I see what you did there.

...which also has "snow", I guess I'm not sure what the big deal is. (I figure it's part of the charm at this point)
Yeah, I don't see why anybody would mind it. When you're comparing with modern machines, a bit of snow is nothing compared to putting up with a monochrome display with only a thousand or so characters on it.
 
One other reason I like the original vintage gear is that it is normally 100% repairable and also easy to modify and most of the firmware is well documented by enthusiasts (though some is not).

With more modern parts FPGA's etc, they can be difficult without the right programmers and the ROM code and JED files sometimes might not be open source.
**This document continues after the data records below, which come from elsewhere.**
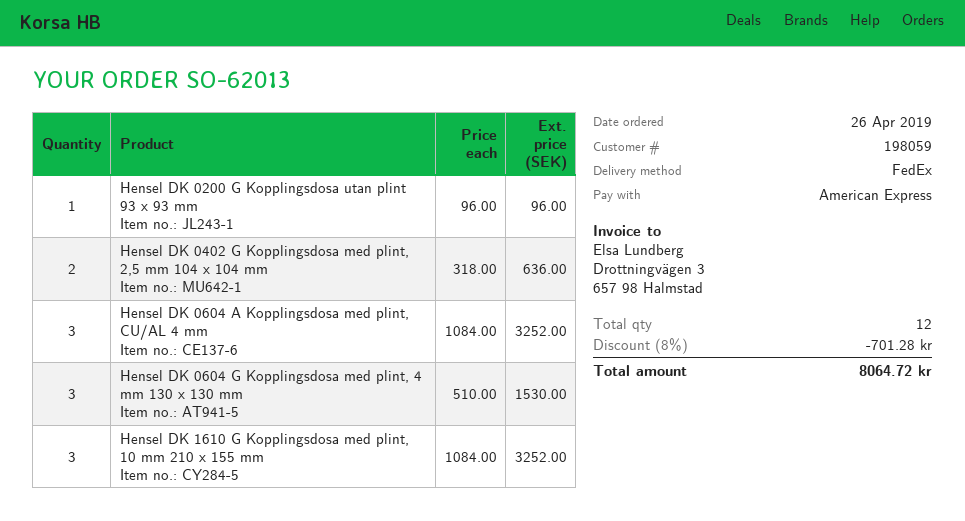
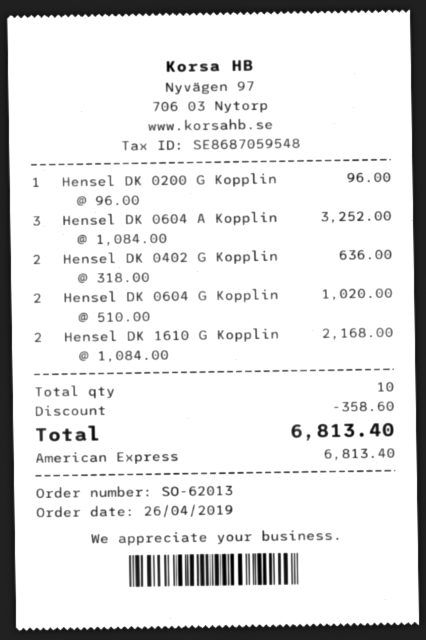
Hensel DK 0604 G Kopplingsdosa med plint, 4 mm 130 x 130 mm: 3 x 510.00 = 1530.00 -> 2 x 510.00 = 1020.00
Hensel DK 1610 G Kopplingsdosa med plint, 10 mm 210 x 155 mm: 3 x 1084.00 = 3252.00 -> 2 x 1084.00 = 2168.00
total quantity: 12 -> 10
discount: 701.28 -> 358.60
total: 8064.72 -> 6813.40

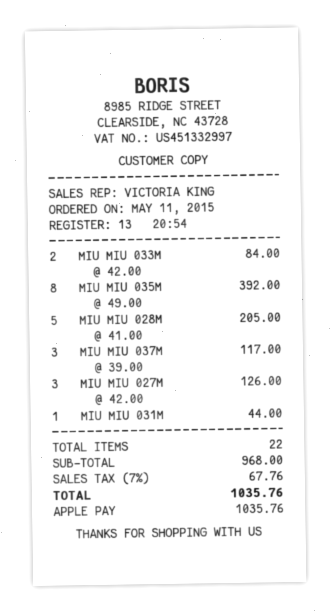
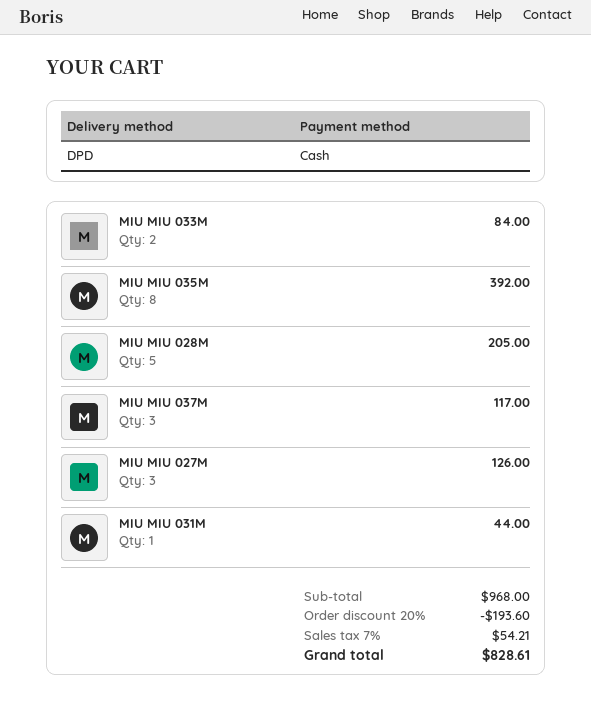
payment method: Apple Pay -> cash
discount: none -> 20% = 193.60
tax: 7% = 67.76 -> 7% = 54.21
total: 1035.76 -> 828.61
I think that happens when the makers are wanting to make money out of their projects or at least fund them, so the details are kept secret to stop others replicating their work, which is fair enough, from their perspective, if they have poured time and resources into their projects and feel that they don't want to give them away.

Secret firmware code though hiding in IC's, as forum members will know from other posts, drives me crazy!

My personal vintage computer interests though are somewhat like other areas, such as Amateur Radio, where there is a free spirit of sharing. All of my vintage computer projects I write up in detail, everything is free for others to use at their will.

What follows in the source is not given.